Otsuka America Pharmaceutical, Inc. is the U.S. labeler/distributor for REXULTI. [1], [2]
2) Are REXULTI tablet manufacturers the same across all strengths?
Not reliably. Finished-dose manufacturer/packager identifiers can differ by NDC and packaging configuration, so strengths must be mapped via FDA listing metadata. [3]
3) Is the API supplier for brexpiprazole listed in public REXULTI labeling?
Public label text does not consistently publish a simple, consolidated list of API vendors. FDA-linked product records are the primary starting point, but supplier names are not always exposed at the API vendor level in the same way as labeler/manufacturer mapping. [2], [3]

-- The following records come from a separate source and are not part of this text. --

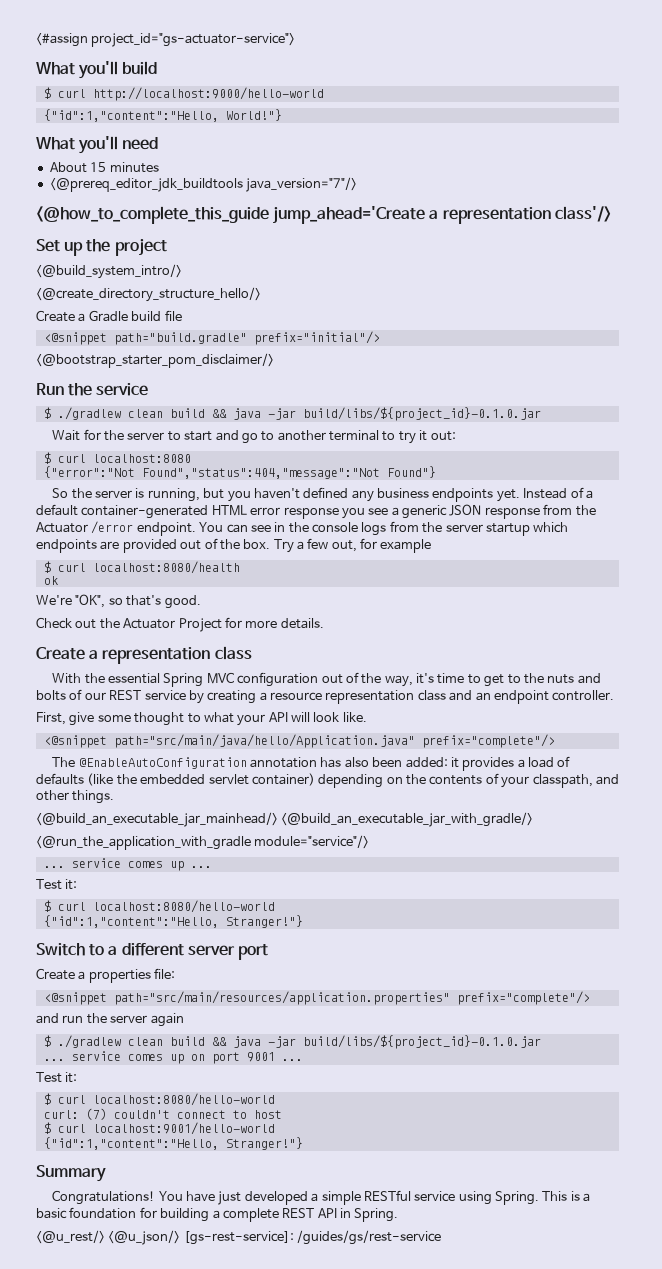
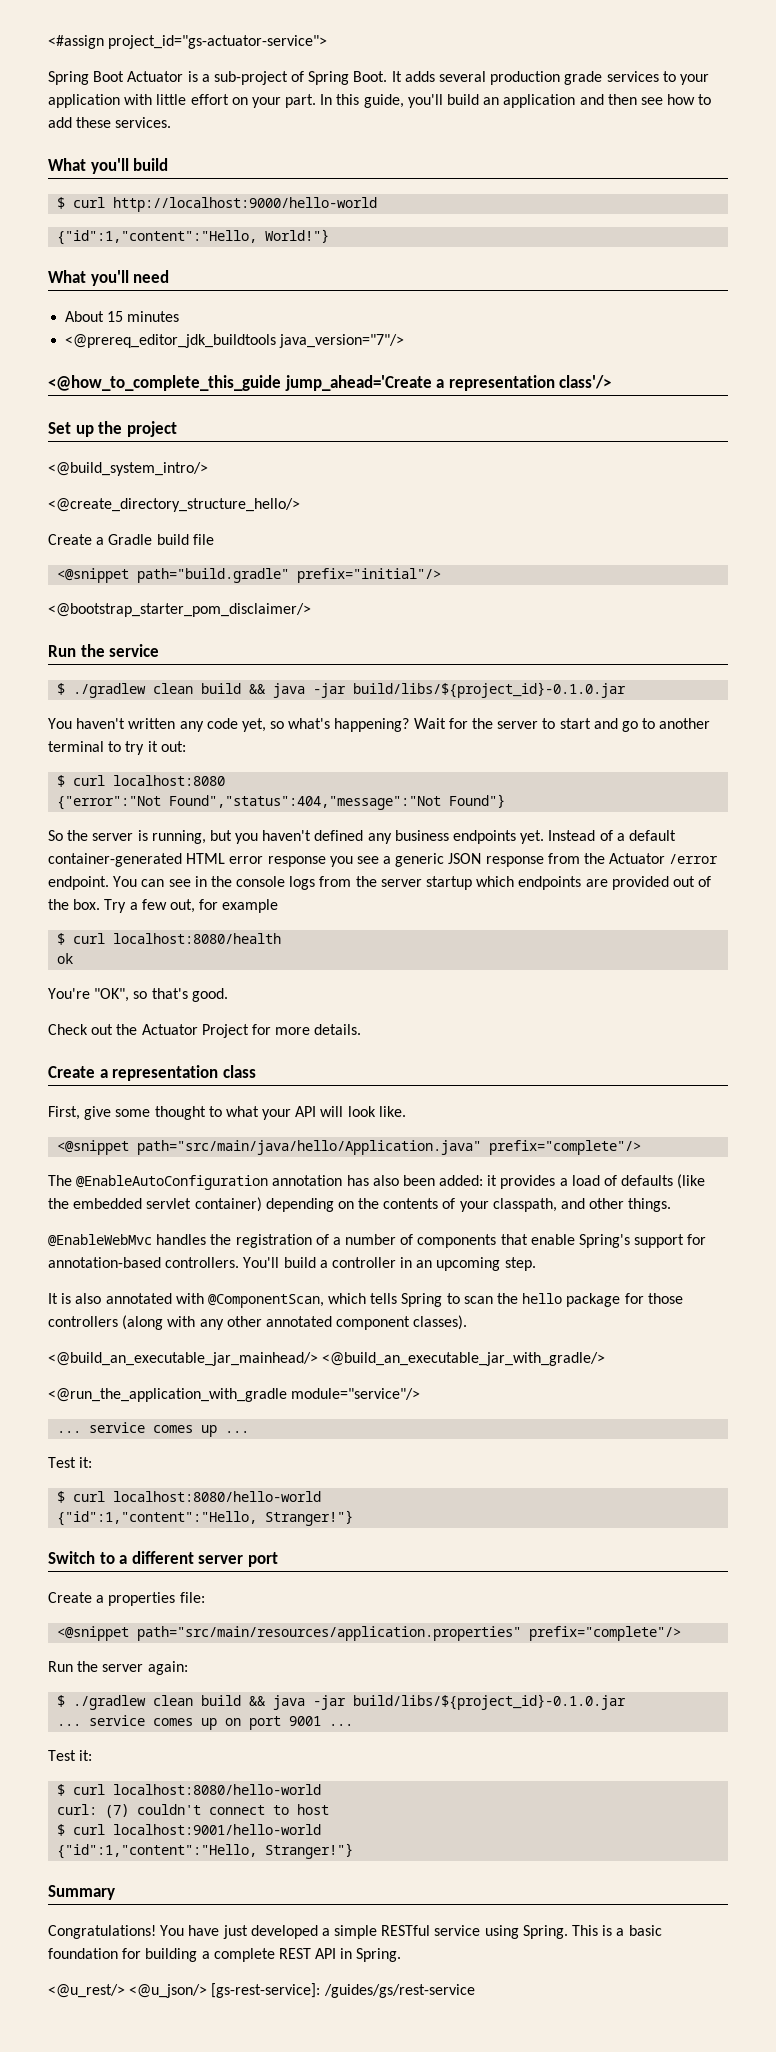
+ Spring Boot Actuator is a sub-project of Spring Boot. It adds several production grade services to your application with little effort on your part. In this guide, you'll build an application and then see how to add these services.
+ You haven't written any code yet, so what's happening?
- We're "OK", so that's good.
+ You're "OK", so that's good.
- With the essential Spring MVC configuration out of the way, it's time to get to the nuts and bolts of our REST service by creating a resource representation class and an endpoint controller.
+ @EnableWebMvc handles the registration of a number of components that enable Spring's support for annotation-based controllers. You'll build a controller in an upcoming step.
+ It is also annotated with @ComponentScan, which tells Spring to scan the hello package for those controllers (along with any other annotated component classes).
- and run the server again
+ Run the server again:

4) Where is the authoritative place to identify manufacturer/packager entities for procurement?
Use FDA NDC-linked drug product listing data to extract manufacturer/packager entries for the exact strength/package. [3]
5) Does Drugs@FDA list supplier/manufacturer sites for REXULTI?
Drugs@FDA anchors the application and label record; site-level manufacturer details are typically resolved via the NDC-level listing metadata tied to the product configurations. [2], [3]
References
[1] Otsuka America Pharmaceutical, Inc. (2024). REXULTI (brexpiprazole) prescribing information. U.S. Food and Drug Administration.
[2] U.S. Food and Drug Administration. (n.d.). Drugs@FDA: REXULTI (brexpiprazole).
[3] U.S. Food and Drug Administration. (n.d.). FDA Drug Registration and Listing / drug product listing (NDC-level listings).